In a rating that will be led by electronics and energy, the cosmetics sector will climb ranks, stealing third place from the biomedical sector.


Nanotech goods, materials, and applications that are pretty innovative, such as nanorobotics, are years away .

Today, “nanotechnology” refers to basic research and innovation taking place in laboratories all around the world.

Today’s “nanotech” products are mostly incrementally improved (evolutionary nanomaterials) products that use a few really form of based composites material (such as nanotubes, graphene, nanopores structures, or nanoparticles of a specific substance) or nanotech procedure (e.g. nanopatterning or particle physics dots for computed tomography) in the manufacturing process.

Nanotechnology and nanomaterials also raise a slew of environmental, health, and safety concerns.

People May Ask

Q- What is the size of a nanometer?

A- One billionth of a meter is a nanometer. In the international system of weights and measures, the word Nano indicates ‘one billionth,’ or 10-9. Nanometers are abbreviated as nm. Nanos is derived from the Greek word for dwarf.

Q- What makes nanotechnology so unique?

A- In a nutshell, the mechanical principles that govern the nanoworld are vastly different from those that regulate our daily lives in the macroworld. This enables the creation of innovative materials and applications that would otherwise be impossible to achieve.

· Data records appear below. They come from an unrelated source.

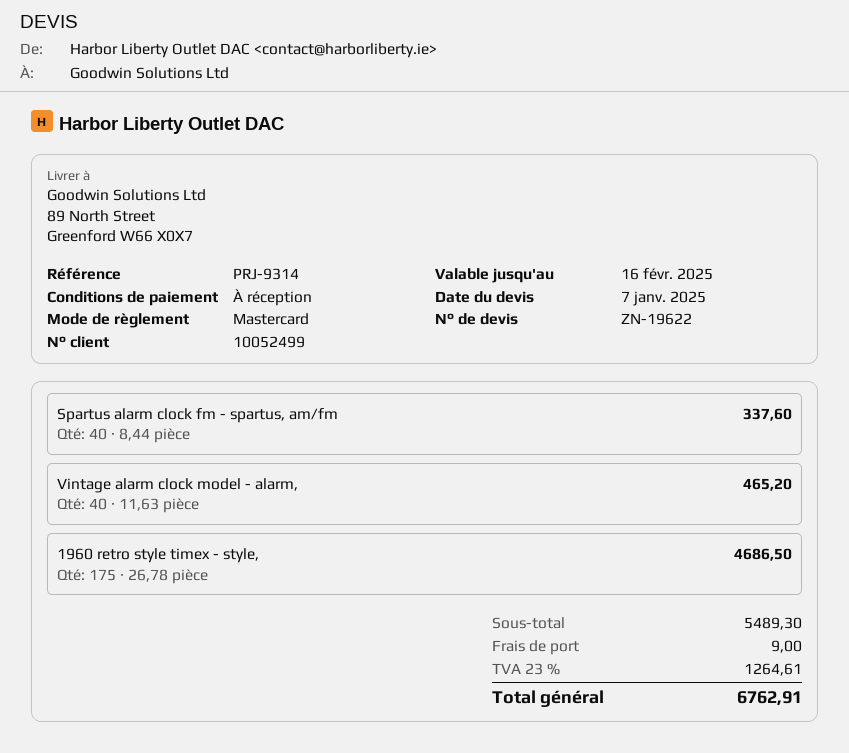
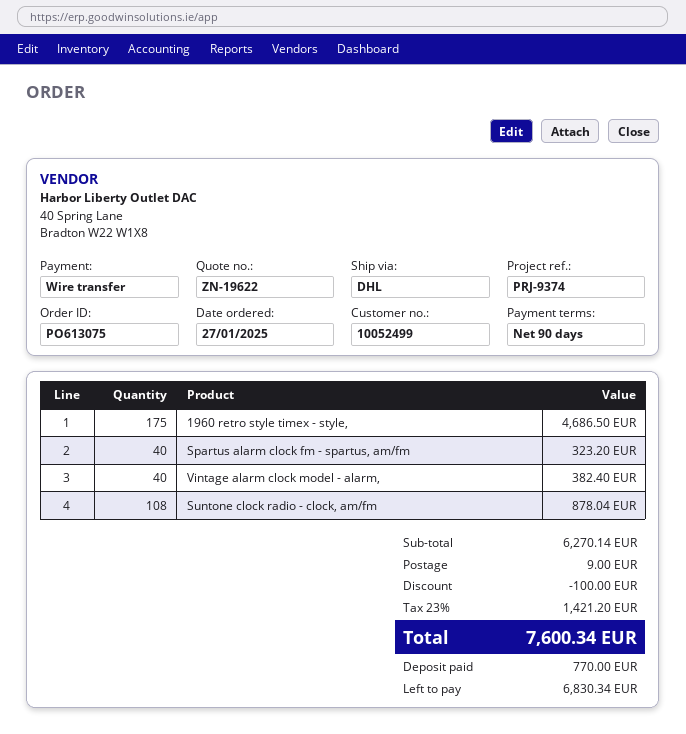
payment terms: on receipt -> 90 days
reference: PRJ-9314 -> PRJ-9374
payment method: Mastercard -> bank transfer
Spartus alarm clock fm - spartus, am/fm: 40 for 337.60 -> 40 for 323.20
Vintage alarm clock model - alarm,: 40 for 465.20 -> 40 for 382.40
Suntone clock radio - clock, am/fm: none -> 108 for 878.04
subtotal: 5489.30 -> 6270.14
discount: none -> 100.00
tax: 23% = 1264.61 -> 23% = 1421.20
total: 6762.91 -> 7600.34

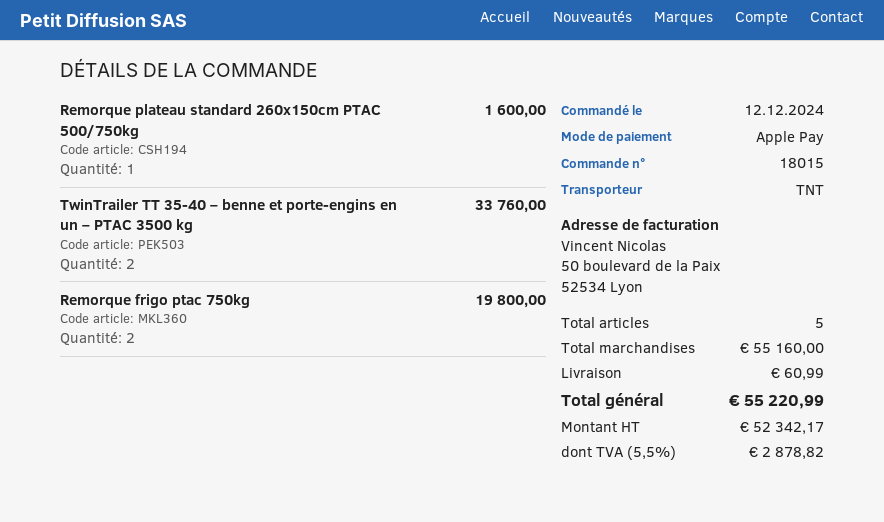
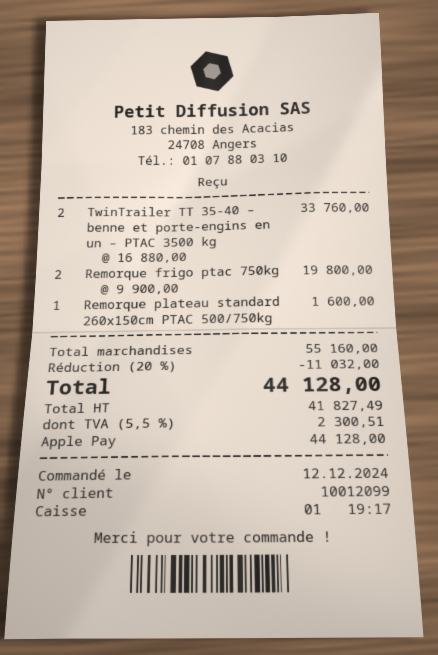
discount: none -> 20% = 11032.00
shipping: 60.99 -> none
net: 52342.17 -> 41827.49
tax: 5.5% = 2878.82 -> 5.5% = 2300.51
total: 55220.99 -> 44128.00

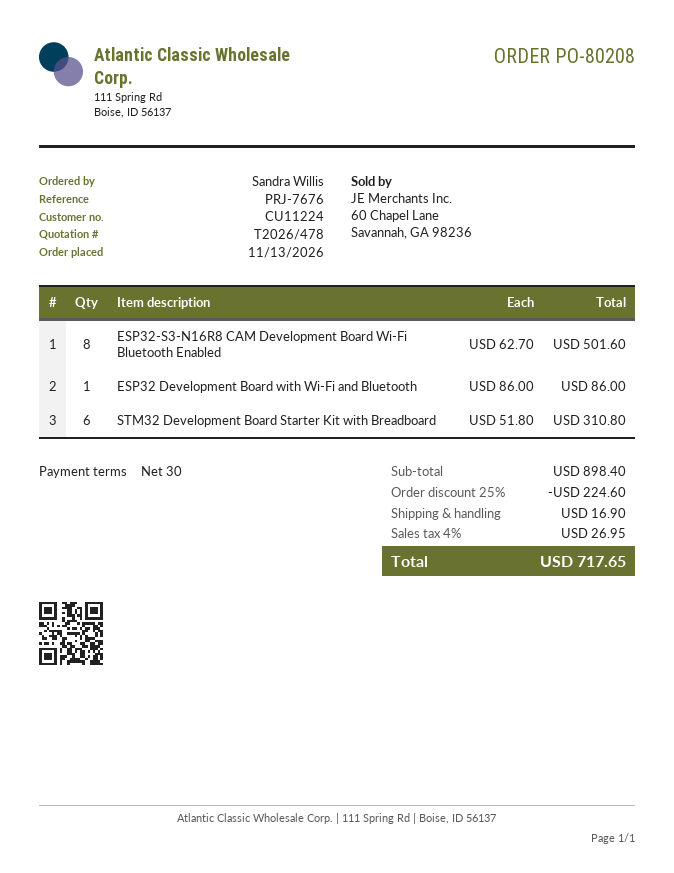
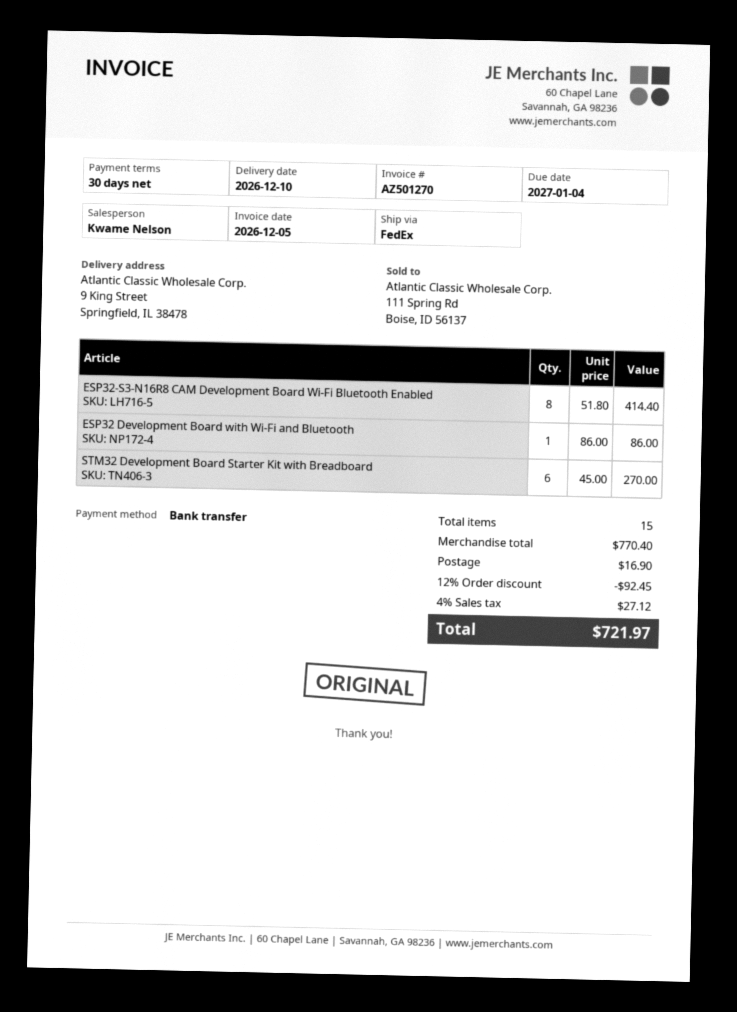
ESP32-S3-N16R8 CAM Development Board Wi-Fi Bluetooth Enabled: 8 x 62.70 = 501.60 -> 8 x 51.80 = 414.40
STM32 Development Board Starter Kit with Breadboard: 6 x 51.80 = 310.80 -> 6 x 45.00 = 270.00
subtotal: 898.40 -> 770.40
discount: 25% = 224.60 -> 12% = 92.45
tax: 4% = 26.95 -> 4% = 27.12
total: 717.65 -> 721.97

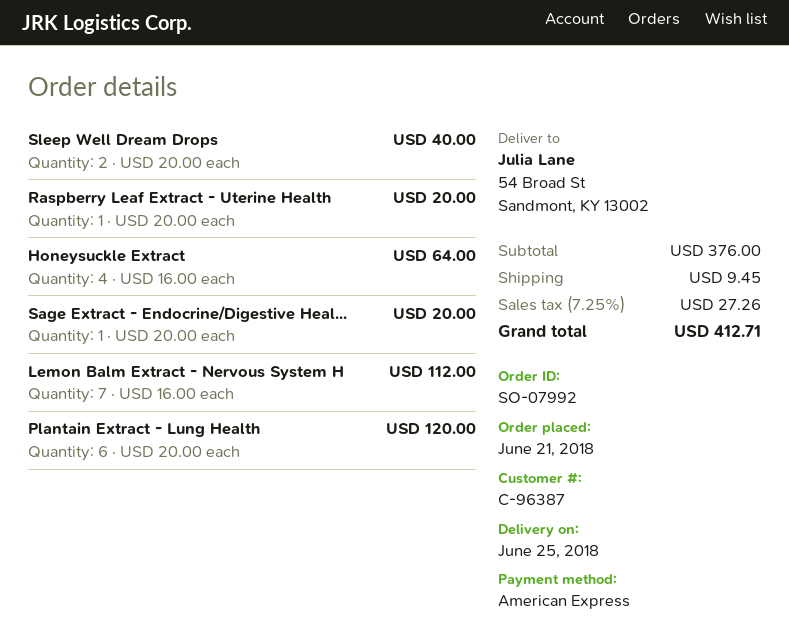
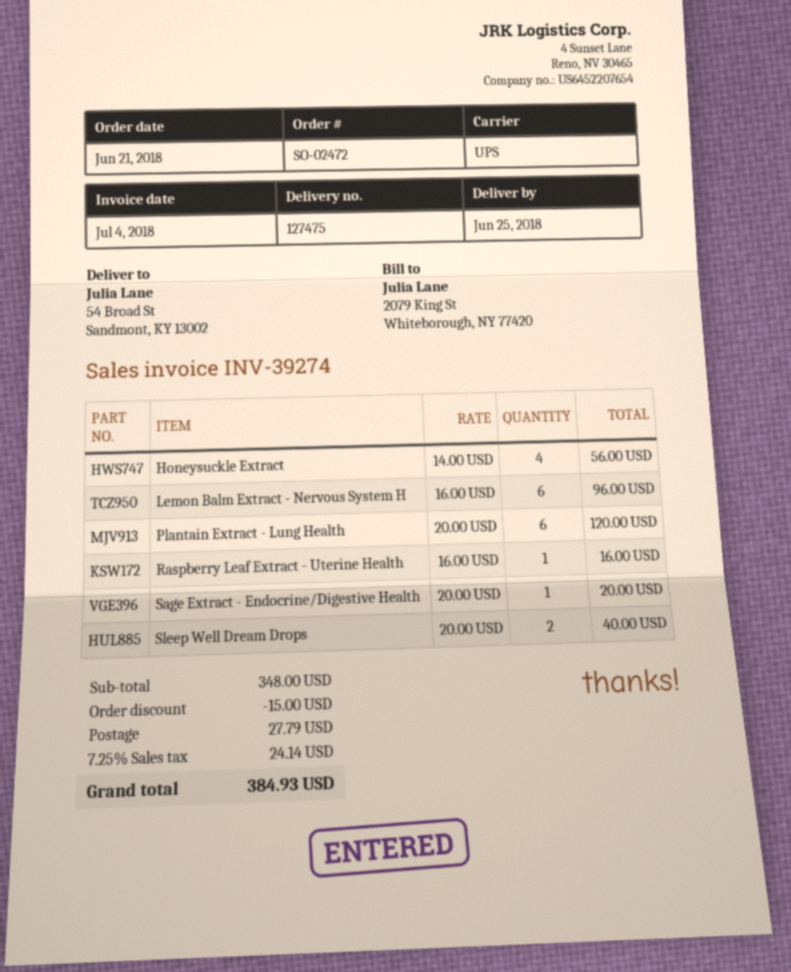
order number: SO-07992 -> SO-02472
Raspberry Leaf Extract - Uterine Health: 1 x 20.00 = 20.00 -> 1 x 16.00 = 16.00
Honeysuckle Extract: 4 x 16.00 = 64.00 -> 4 x 14.00 = 56.00
Lemon Balm Extract - Nervous System H: 7 x 16.00 = 112.00 -> 6 x 16.00 = 96.00
subtotal: 376.00 -> 348.00
discount: none -> 15.00
shipping: 9.45 -> 27.79
tax: 7.25% = 27.26 -> 7.25% = 24.14
total: 412.71 -> 384.93

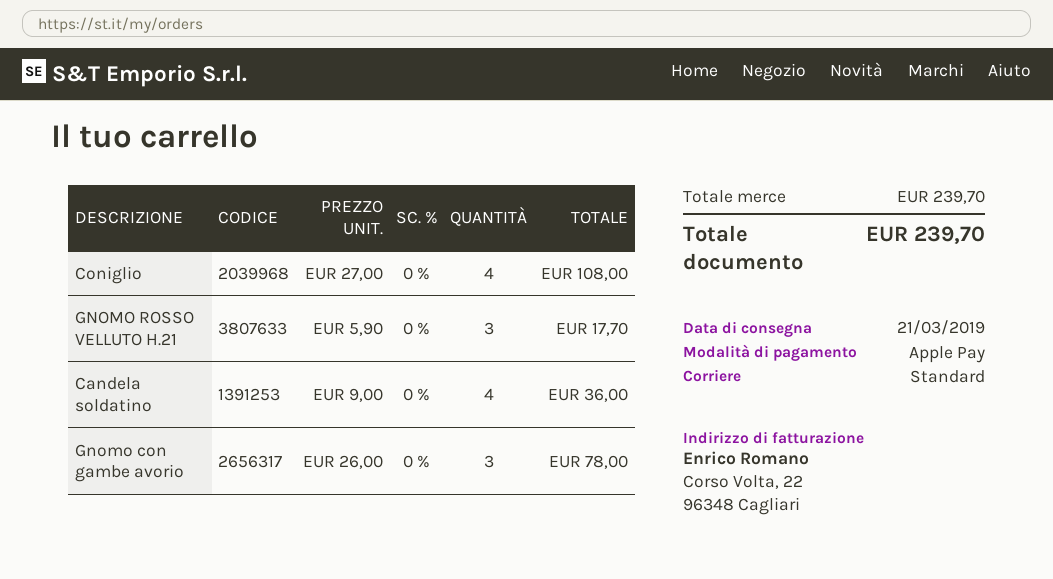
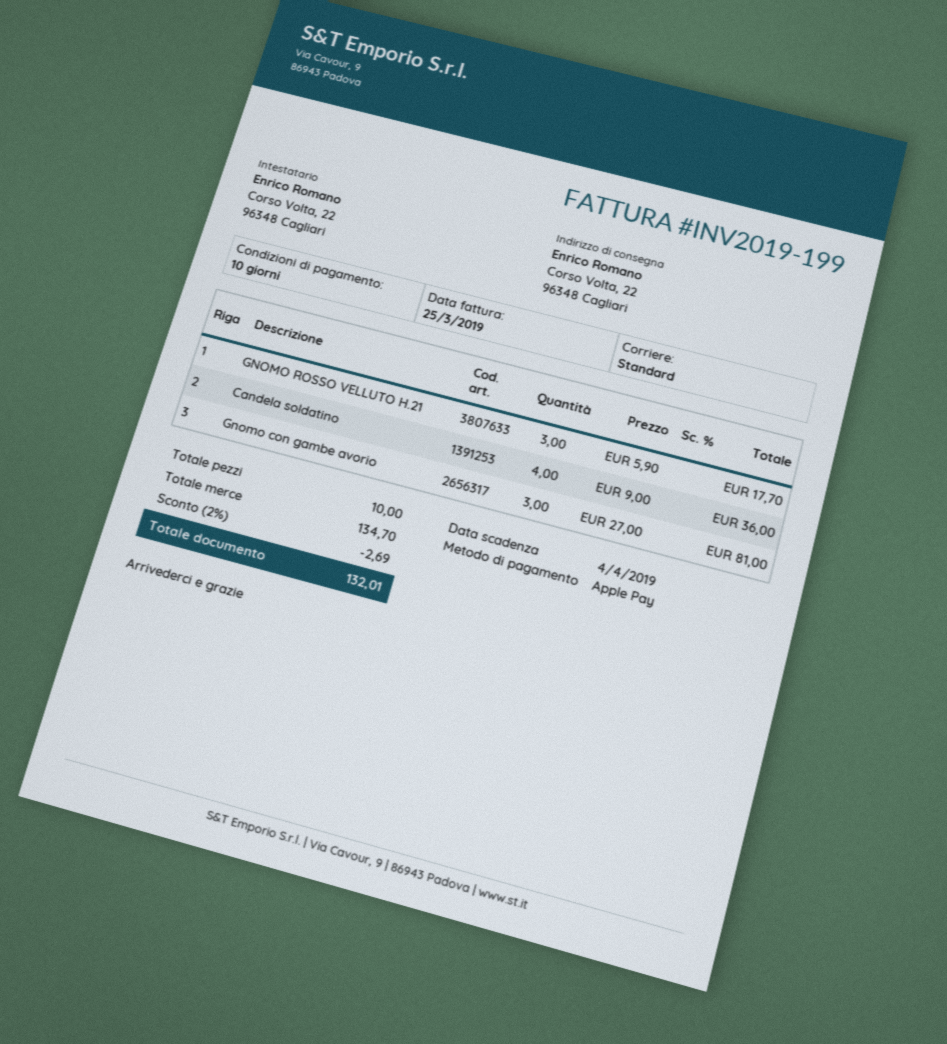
Coniglio: 4 x 27.00 = 108.00 -> none
Gnomo con gambe avorio: 3 x 26.00 = 78.00 -> 3 x 27.00 = 81.00
subtotal: 239.70 -> 134.70
discount: none -> 2% = 2.69
total: 239.70 -> 132.01

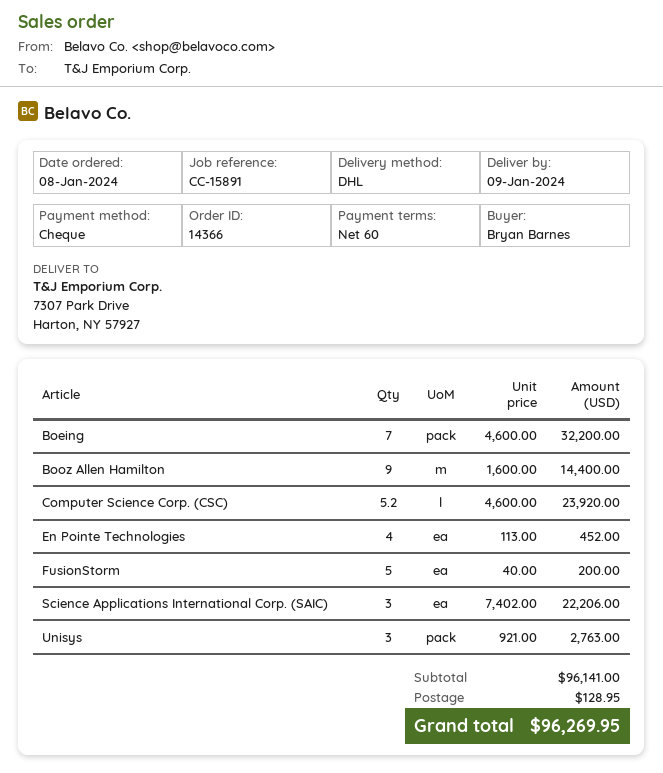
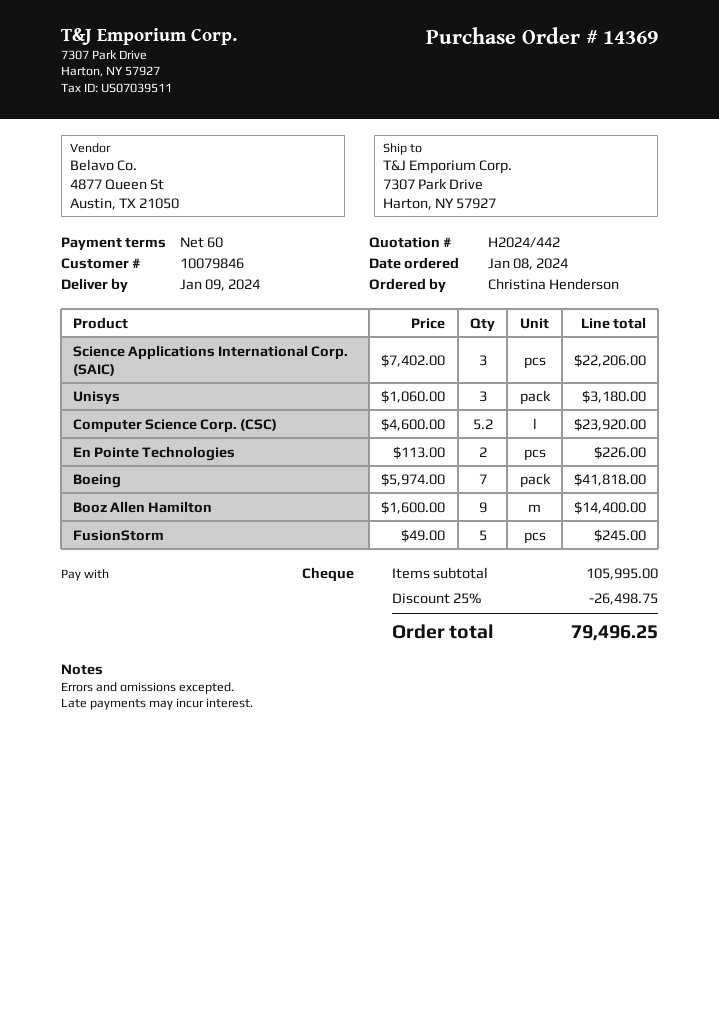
order number: 14366 -> 14369
ordered by: Bryan Barnes -> Christina Henderson
Boeing: 7 x 4600.00 = 32200.00 -> 7 x 5974.00 = 41818.00
En Pointe Technologies: 4 x 113.00 = 452.00 -> 2 x 113.00 = 226.00
FusionStorm: 5 x 40.00 = 200.00 -> 5 x 49.00 = 245.00
Unisys: 3 x 921.00 = 2763.00 -> 3 x 1060.00 = 3180.00
subtotal: 96141.00 -> 105995.00
discount: none -> 25% = 26498.75
shipping: 128.95 -> none
total: 96269.95 -> 79496.25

Q- What foods have nanotechnology in them?

A- Candies (M&M’s, Skittles), infant bottles, and plastic storage containers are all examples of food-related goods that use nanotechnology.

Q- What is the best way to get nanoparticles out of your body?

A- Diluting plasma, adding a high-concentration sugar solution to the plasma and spinning it in a centrifuge, or attaching a targeting agent to the surface of the nanoparticles are all traditional ways for removing nanoparticles from plasma samples.

Q- Can nanobots take over your mind?

A- Mind control can now be established using intrusive neurotechnology in the form of brain nanobots that can influence the activity of victim neurons directly, activating or inhibiting them and therefore controlling various bodily processes such as motor functions.